The primary goal of the clinical trial is to test the effect of oral rivaroxaban plus aspirin in patients with recent stroke/ transient ischemic attack (TIA) caused by intracranial artery stenosis. Participants will be divided into 2 groups to receive either oral rivaroxaban plus aspirin or oral clopidogrel plus aspirin. The main question it aims to answer is whether the experimental group (oral rivaroxaban plus aspirin) is superior to the control group ( oral clopidogrel plus aspirin) to lower recurrent stroke/TIA or death in these patients during 1 year of follow-up.
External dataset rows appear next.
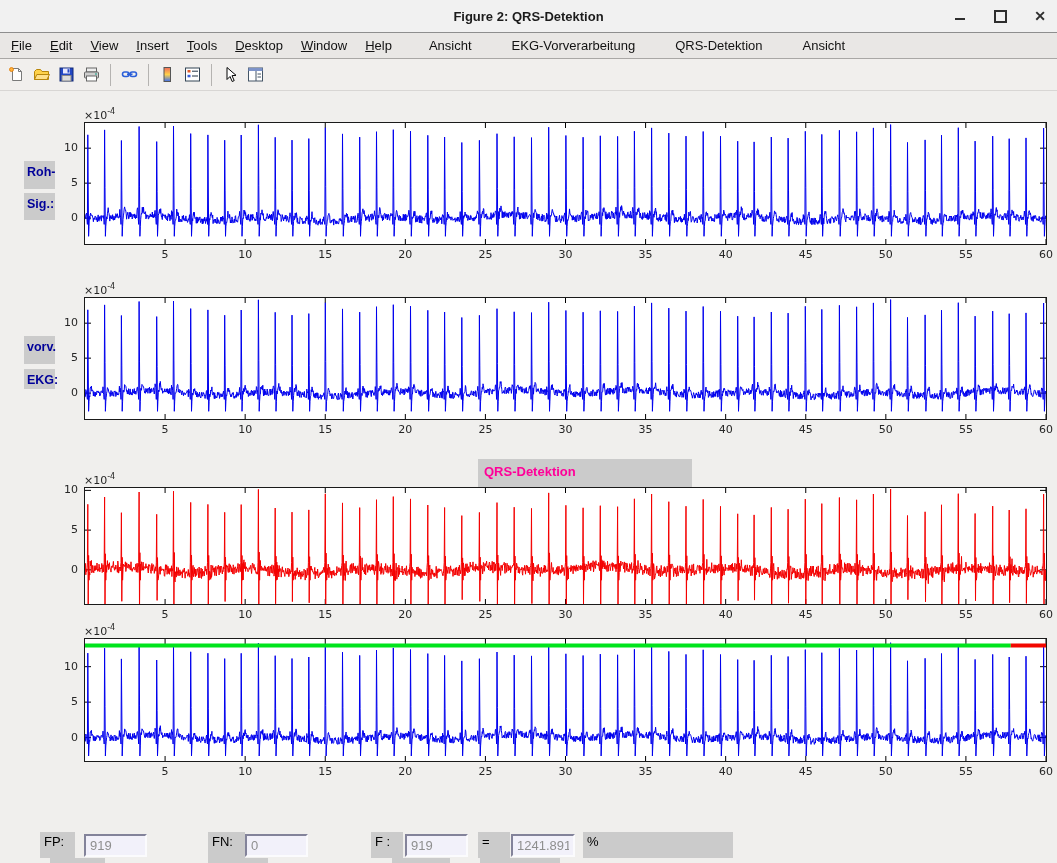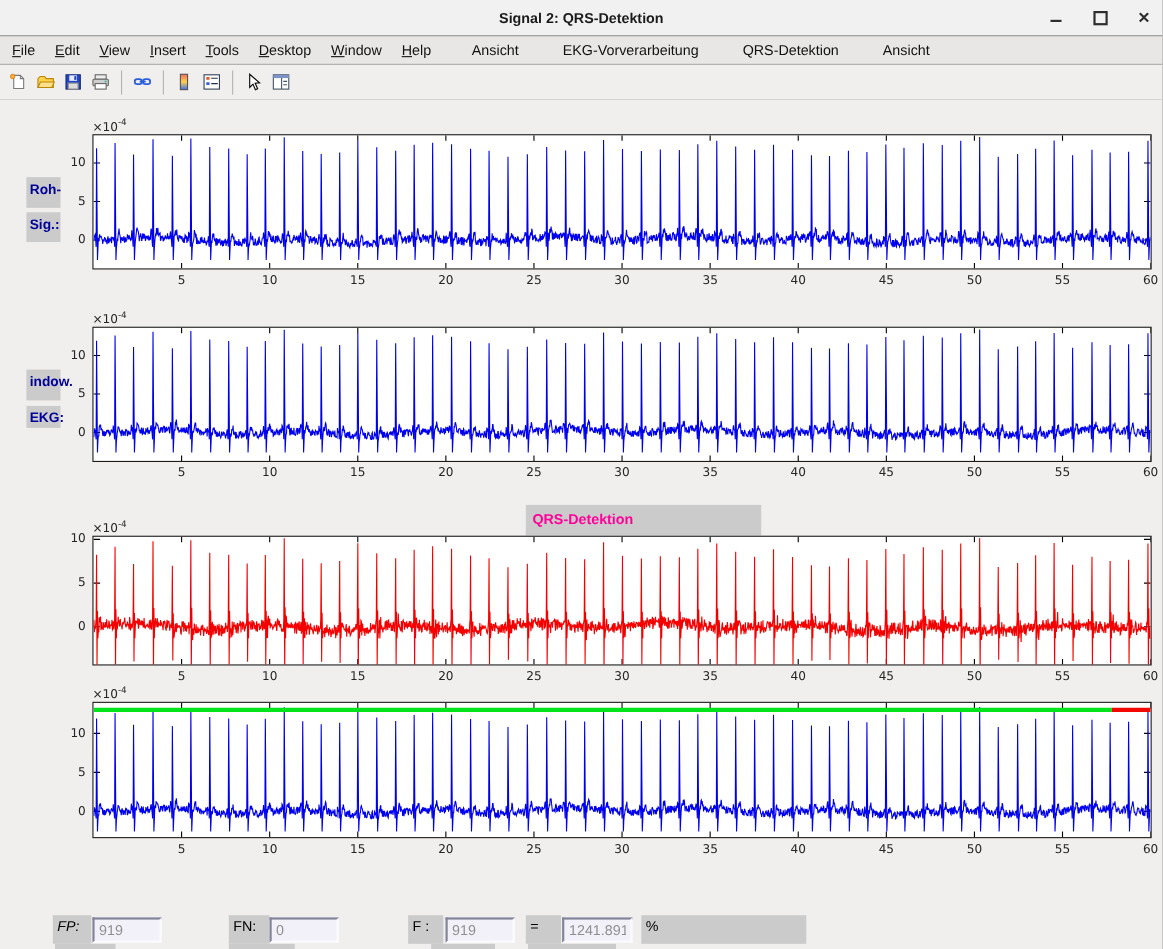--- a/index.html
+++ b/index.html
@@ -42,21 +42,21 @@
           border-color:#83839a #fbfbfd #fbfbfd #83839a;color:#8f8f8f;font-size:13px;
           font-family:"Liberation Sans",sans-serif;padding:1px 4px;box-sizing:border-box;outline:none;}
   .stub{position:absolute;background:#cbcbcb;}
 </style>
 </head>
 <body>
 
 <div class="window">
 
   <div class="titlebar">
-    <div class="titletext">Signal 2: QRS-Detektion</div>
+    <div class="titletext">Figure 2: QRS-Detektion</div>
     <div class="win-controls">
       <span class="winbtn">
           <span class="min-glyph"></span>
         </span>
       <span class="winbtn">
           <span class="max-glyph"></span>
         </span>
       <span class="winbtn">
           <span class="close-glyph">✕</span>
         </span>
@@ -154,21 +154,21 @@
           <line x1="10.5" y1="8" x2="14" y2="8" stroke="#456"></line>
           <line x1="10.5" y1="11" x2="14" y2="11" stroke="#456"></line>
         </svg>
       </div>
     </div>
 
   <div class="canvas" id="canvas">
 
     <div class="ulabel" style="top:70px;height:28px;">Roh-</div>
     <div class="ulabel" style="top:102px;height:27px;">Sig.:</div>
-    <div class="ulabel" style="top:245px;height:28px;">indow.</div>
+    <div class="ulabel" style="top:245px;height:28px;">vorv.</div>
     <div class="ulabel" style="top:278px;height:20px;">EKG:</div>
 
     <div class="plot-title">QRS-Detektion</div>
 
     <div id="plots">
         <svg width="961" height="121" viewBox="0 0 961 121" class="plot-svg" style="left: 84px; top: 31px;">
           <g stroke="#000" stroke-width="1">
             <line x1="80.08333333333333" x2="80.08333333333333" y1="0" y2="5"></line>
             <line x1="80.08333333333333" x2="80.08333333333333" y1="116" y2="121"></line>
             <line x1="160.16666666666666" x2="160.16666666666666" y1="0" y2="5"></line>
@@ -368,21 +368,21 @@
         <div class="tick-x" style="left: 791.75px; top: 674px;">45</div>
         <div class="tick-x" style="left: 871.833px; top: 674px;">50</div>
         <div class="tick-x" style="left: 951.917px; top: 674px;">55</div>
         <div class="tick-x" style="left: 1032px; top: 674px;">60</div>
         <div class="tick-y" style="left: 52px; top: 639.593px;">0</div>
         <div class="tick-y" style="left: 52px; top: 604.128px;">5</div>
         <div class="tick-y" style="left: 52px; top: 568.663px;">10</div>
         <div class="expl" style="left: 84px; top: 532px;"><span>×10</span><sup>-4</sup></div>
       </div>
 
-    <div class="ctl-label" style="left:48px;top:741px;width:35px;height:26px;font-style:italic;">FP:</div>
+    <div class="ctl-label" style="left:40px;top:741px;width:35px;height:26px;">FP:</div>
     <input class="ctl-field" style="left: 84px; top: 743px; width: 63px; height: 23px;" readonly="" value="919">
     <div class="ctl-label" style="left:208px;top:741px;width:37px;height:26px;">FN:</div>
     <input class="ctl-field" style="left: 245px; top: 743px; width: 63px; height: 23px;" readonly="" value="0">
     <div class="ctl-label" style="left:371px;top:741px;width:32px;height:26px;">F :</div>
     <input class="ctl-field" style="left: 405px; top: 743px; width: 63px; height: 23px;" readonly="" value="919">
     <div class="ctl-label" style="left:478px;top:741px;width:32px;height:26px;">=</div>
     <input class="ctl-field" style="left: 511px; top: 743px; width: 64px; height: 23px;" readonly="" value="1241.891">
     <div class="ctl-label" style="left:583px;top:741px;width:150px;height:26px;">%</div>
     <div class="stub" style="left:50px;top:767px;width:55px;height:6px;"></div>
     <div class="stub" style="left:208px;top:767px;width:60px;height:6px;"></div>

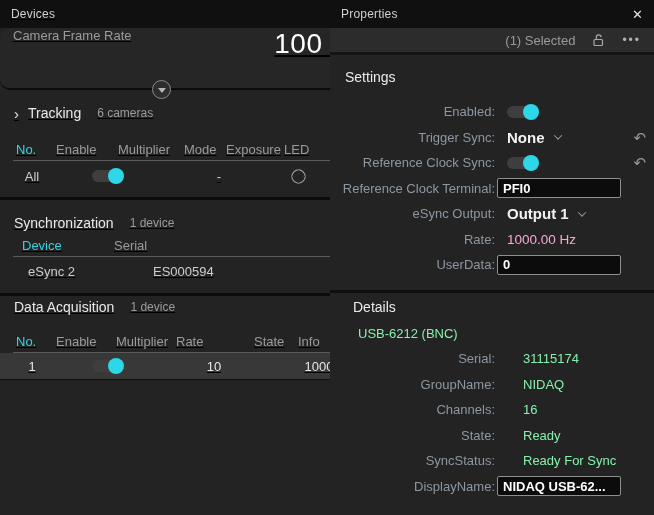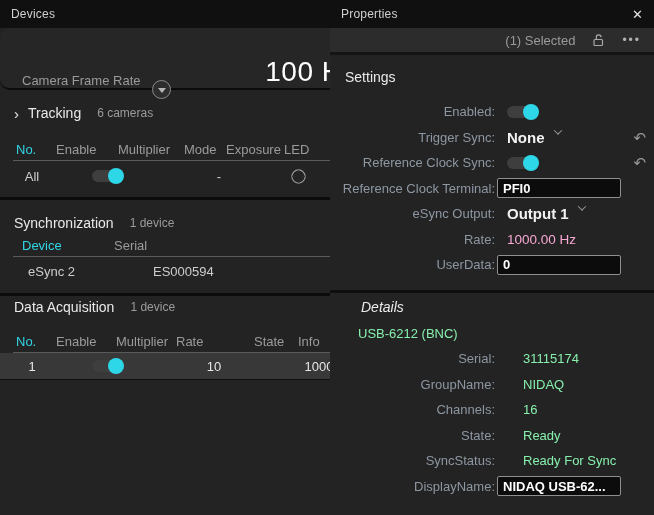--- a/index.html
+++ b/index.html
@@ -1,33 +1,33 @@
 <!DOCTYPE html>
 <html><head>
 <meta charset="utf-8">
 <style>
   * { margin:0; padding:0; box-sizing:border-box; }
   html,body { width:654px; height:515px; background:#0d0d0d; overflow:hidden;
     font-family:"Liberation Sans","DejaVu Sans",sans-serif; }
   .stage { position:relative; width:654px; height:515px; background:#0d0d0d; }
 
   .panel { position:absolute; top:0; height:515px; background:#232323; }
-  .panel-left  { left:0;   width:379px; }
+  .panel-left  { left:0;   width:379px;text-decoration:underline; }
   .panel-right { left:330px; width:324px; }
 
   .t-bar { height:28px; background:#101010; display:flex; align-items:center;
     padding:0 11px; }
   .t-bar .t-title { font-size:12px; color:#cfcfcf; letter-spacing:.2px; }
   .close-btn { margin-left:auto; color:#e3e3e3; font-size:13px; line-height:1;
     cursor:pointer; }
 
   
   .fr-section { position:relative; height:62px; background:#262626;
-    border-bottom:2px solid #0b0b0b; display:flex; align-items:flex-end;
-    padding:0 22px;border-radius:10px; }
+    border-bottom:2px solid #0b0b0b; display:flex; align-items:flex-start;
+    padding:0 13px;border-radius:10px; }
   .fr-label { color:#9b9b9b; font-size:13px; }
   .fr-value { margin-left:auto; color:#ffffff; font-size:28px; font-weight:300;
     letter-spacing:.5px; }
   .expander { position:absolute; left:152px; bottom:-11px; width:19px; height:19px;
     border-radius:50%; background:#2d2d2d; border:1px solid #8a8a8a; z-index:3;
     display:flex; align-items:center; justify-content:center; cursor:pointer; }
   .expander .tri { width:0; height:0; border-left:4px solid transparent;
     border-right:4px solid transparent; border-top:5px solid #b5b5b5; margin-top:1px; }
 
   .dev-section { border-bottom:3px solid #0b0b0b; }
@@ -59,26 +59,26 @@
   .dots { color:#b2b2b2; font-size:11px; letter-spacing:2px; cursor:pointer; }
 
   
   .sel-bar { height:27px; background:#2c2c2c; border-bottom:3px solid #141414;
     display:flex; align-items:center; justify-content:flex-end; gap:17px;
     padding:0 13px; }
   .sel-label { color:#9b9b9b; font-size:13px; }
 
   .p-heading { margin:14px 0 12px; padding:0 15px; color:#eaeaea; font-size:14px;
     font-weight:500; height:18px; }
-  .p-heading.details { margin:6px 16px 4px;font-style:italic; }
+  .p-heading.details { margin:6px 8px 4px; }
   .prop-row { display:flex; align-items:center; height:25.5px; padding-right:8px; }
   .prop-label { width:165px; text-align:right; color:#8d97a2; font-size:13px;
     flex-shrink:0; }
   .val-text { margin-left:12px; color:#f2f2f2; font-size:15px; font-weight:600;
-    display:inline-flex; align-items:flex-start; cursor:pointer; }
+    display:inline-flex; align-items:center; cursor:pointer; }
   .val-ro { margin-left:12px; color:#f9a8d4; font-size:13.5px; }
   .val-detail { margin-left:28px; color:#86efac; font-size:13px; }
   .chev { display:inline-block; width:6px; height:6px; border-right:1.5px solid #9a9a9a;
     border-bottom:1.5px solid #9a9a9a; transform:rotate(45deg) translate(-1px,-1px);
     margin-left:10px; }
   .prop-input { margin-left:2px; width:124px; height:20px; background:#0c0c0c;
     border:1px solid #8f8f8f; border-radius:2px; color:#ffffff; font-size:13px;
     font-weight:600; padding:0 5px; font-family:"Liberation Sans","DejaVu Sans",sans-serif; }
   .revert { margin-left:auto; color:#9a9a9a; font-size:15px; line-height:1;
     cursor:pointer; }

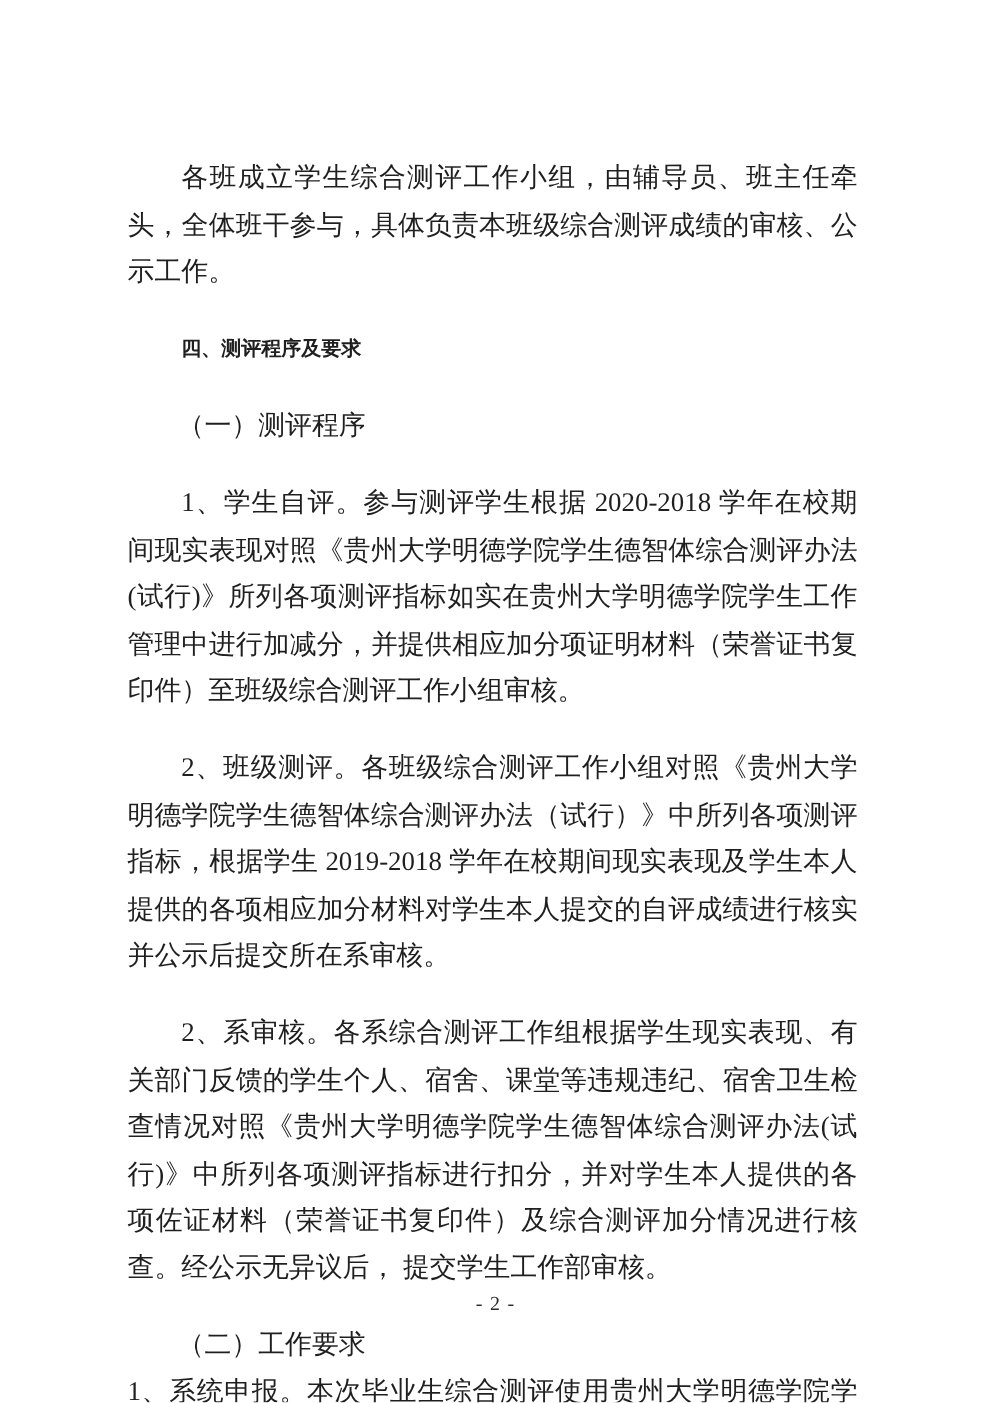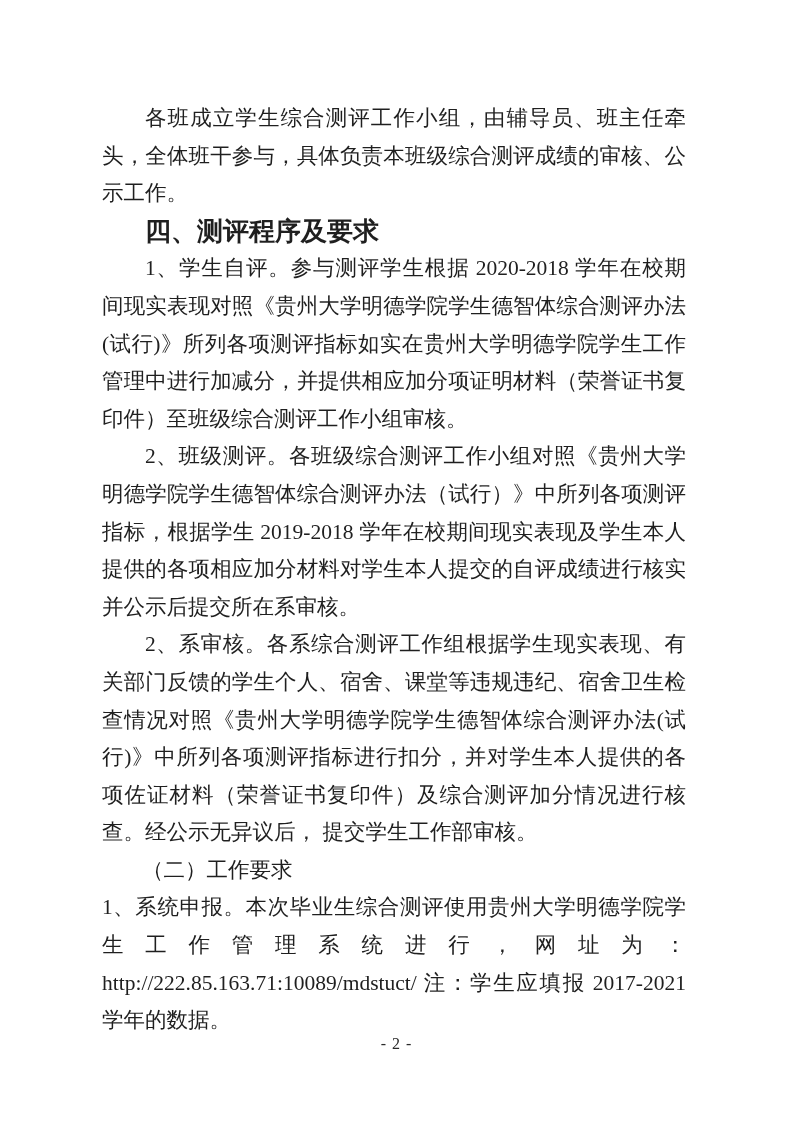--- a/index.html
+++ b/index.html
@@ -25,25 +25,26 @@
     line-height: 37.6px;
     text-align: justify;
     text-justify: inter-character;
   }
   .doc-content p {
     margin: 0;
     padding: 0;
   }
   .block.indent {
     text-indent: 43px;
+    margin-top: 24px;
   }
   .block.heading {
     font-family: "Liberation Sans", "DejaVu Sans", sans-serif;
     font-weight: 700;
-    font-size: 26px;
+    font-size: 16px;
     text-indent: 43px;
     text-align: left;
   }
   .block.subheading {
     text-indent: 40px;
     text-align: left;
   }
   .page-number {
     position: absolute;
     top: 1035px;
@@ -56,20 +57,21 @@
     color: #2a2a2a;
   }
 </style>
 </head>
 <body>
 
 <div class="page">
   <div class="doc-content">
       <p class="block paragraph indent">各班成立学生综合测评工作小组，由辅导员、班主任牵头，全体班干参与，具体负责本班级综合测评成绩的审核、公示工作。</p>
       <p class="block heading indent">四、测评程序及要求</p>
+      <p class="block subheading indent">（一）测评程序</p>
       <p class="block paragraph indent">1、学生自评。参与测评学生根据 2020-2018 学年在校期间现实表现对照《贵州大学明德学院学生德智体综合测评办法(试行)》所列各项测评指标如实在贵州大学明德学院学生工作管理中进行加减分，并提供相应加分项证明材料（荣誉证书复印件）至班级综合测评工作小组审核。</p>
       <p class="block paragraph indent">2、班级测评。各班级综合测评工作小组对照《贵州大学明德学院学生德智体综合测评办法（试行）》中所列各项测评指标，根据学生 2019-2018 学年在校期间现实表现及学生本人提供的各项相应加分材料对学生本人提交的自评成绩进行核实并公示后提交所在系审核。</p>
       <p class="block paragraph indent">2、系审核。各系综合测评工作组根据学生现实表现、有关部门反馈的学生个人、宿舍、课堂等违规违纪、宿舍卫生检查情况对照《贵州大学明德学院学生德智体综合测评办法(试行)》中所列各项测评指标进行扣分，并对学生本人提供的各项佐证材料（荣誉证书复印件）及综合测评加分情况进行核查。经公示无异议后， 提交学生工作部审核。</p>
       <p class="block subheading indent">（二）工作要求</p>
       <p class="block paragraph">1、系统申报。本次毕业生综合测评使用贵州大学明德学院学生工作管理系统进行，网址为：http://222.85.163.71:10089/mdstuct/ 注：学生应填报 2017-2021 学年的数据。</p>
     </div>
   <div class="page-number">- 2 -</div>
 </div>
 
 </body></html>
Intracranial atherosclerotic stenosis (ICAS) accounts for up to 30-50% of strokes amongst Asian patient cohorts, in contrast to 5-10% of strokes amongst western patient cohorts. The SAMMPRIS established aggressive medical management (dual antiplatelet therapy using asprin and clopidogrel, intensive management of vascular risk factors, and lifestyle modification) as a superior choice for symptomatic ICAS compared to the percutaneous transluminal angioplasty and stenting. However, around 15% still had recurrent stroke or death during a median follow-up of 32.4 months in SAMMPRIS study in the aggressive medical management group. Rivaroxaban is a Non-vitamin K antagonist oral anticoagulant (NOAC) that Directly and selectively inhibits factor Xa. 2019 European Society of Cardiology (ESC) recommended that adding rivaroxaban (2.5mg twice a day) to aspirin for long-term secondary prevention in patients with chronic coronary syndromes (post-myocardial infarction \>1 year) may be considered (IIB). 2020 ESC also recommended the adding of rivaroxaban (2.5mg twice a day for 1 year) to aspirin plus clopidogrel in acute coronary syndrome (IIB). The proposed study will directly compare rivaroxaban on top of aspirin with clopidogrel on top of asprin for preventing recurrent stroke/TIA and death in recent stroke/TIA patients with ICAS. The investigators calculated that a sample of 1180 patients (590 in each arm) would provide 80% power to detect a relative risk reduction of 35% in the ravaxaban-aspirin group, with a two-sided type I error of 0.05, assuming an event rate of 15% in the clopidogrel-aspirin group and a 5% overall rate of withdrawal. Baseline features of the two groups were compared with the use of an independent group t-test (for means) or chi-square test (for percentages). Analysis of primary and secondary outcomes was based on Kaplan-Meier estimates of cumulative incidence. All analyses were performed on an intention-to-treat basis, unless specified otherwise. All tests were two-sided, and a P value of 0.05 was considered to indicate statistical significance. All statistical analyses were performed with the use of SPSS software.
Study Type
INTERVENTIONAL
Allocation
RANDOMIZED
Purpose
PREVENTION
Masking
SINGLE
Enrollment
1,180
Rivaroxaban (2.5mg orally twice a day for 90 days)
Clopidogrel (300mg loading dose, then 75mg once daily for 90 days)
Aspirin (100mg once a day for 1 year)
Risk factors for stroke (LDL, blood pressure, non-HDL cholesterol, diabetes, smoking, weight, and physical activity) will be monitored and managed
any stroke (ischemic or hemorrhagic) or death during 1 year of follow-up
Time frame: the primary outcome will be assessed during 1 year of follow-up after recruitments.
Changes in the neurological function recovery
Neurological function will be evaluated using National Institute of Health stroke scale (NIHSS), modified Ranking Scale.
Time frame: Neurological function will be evaluated at 90 days, 6 months and 1 year after recruitments.
Major non-intracranial bleeding
Major non-intracranial bleeding is defined according to the International Society on Thrombosis and Haemostasis (ISTH) criteria: clinically overt bleeding with a fatal outcome, a reduction in haemoglobin level of ≥20 g/l within 7 days, transfusion of at least two units of blood, or symptomatic bleeding in a critical area or organ (intraspinal, intraocular, pericardial, intra-articular, intramuscular with compartment syndrome, retroperitoneal).
Time frame: during 1 year of follow-up after recruitments.
Clinically relevant non-major bleeding
Clinically relevant non-major bleeding is defined as bleeding not fulfilling the ISTH criteria, but that was clinically overt and led to hospitalization, change of antithrombotic therapy, or necessitated a medical or surgical intervention.
Time frame: during 1 year of follow-up after recruitments.
acute myocardial infarction,acute limb ischemia
Time frame: during 1 year of follow-up after recruitments.